Every record, from first to last, should be written out again exactly.

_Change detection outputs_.

···

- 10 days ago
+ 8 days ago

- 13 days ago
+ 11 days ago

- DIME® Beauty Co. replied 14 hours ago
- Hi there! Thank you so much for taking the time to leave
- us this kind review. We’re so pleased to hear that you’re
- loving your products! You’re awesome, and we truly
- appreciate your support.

···

_Expected answer_.
- 10 days ago
+ 8 days ago

- 13 days ago
+ 11 days ago

- DIME® Beauty Co. replied 14 hours ago
- Hi there! Thank you so much for taking the time to leave
- us this kind review. We’re so pleased to hear that you’re
- loving your products! You’re awesome, and we truly
- appreciate your support.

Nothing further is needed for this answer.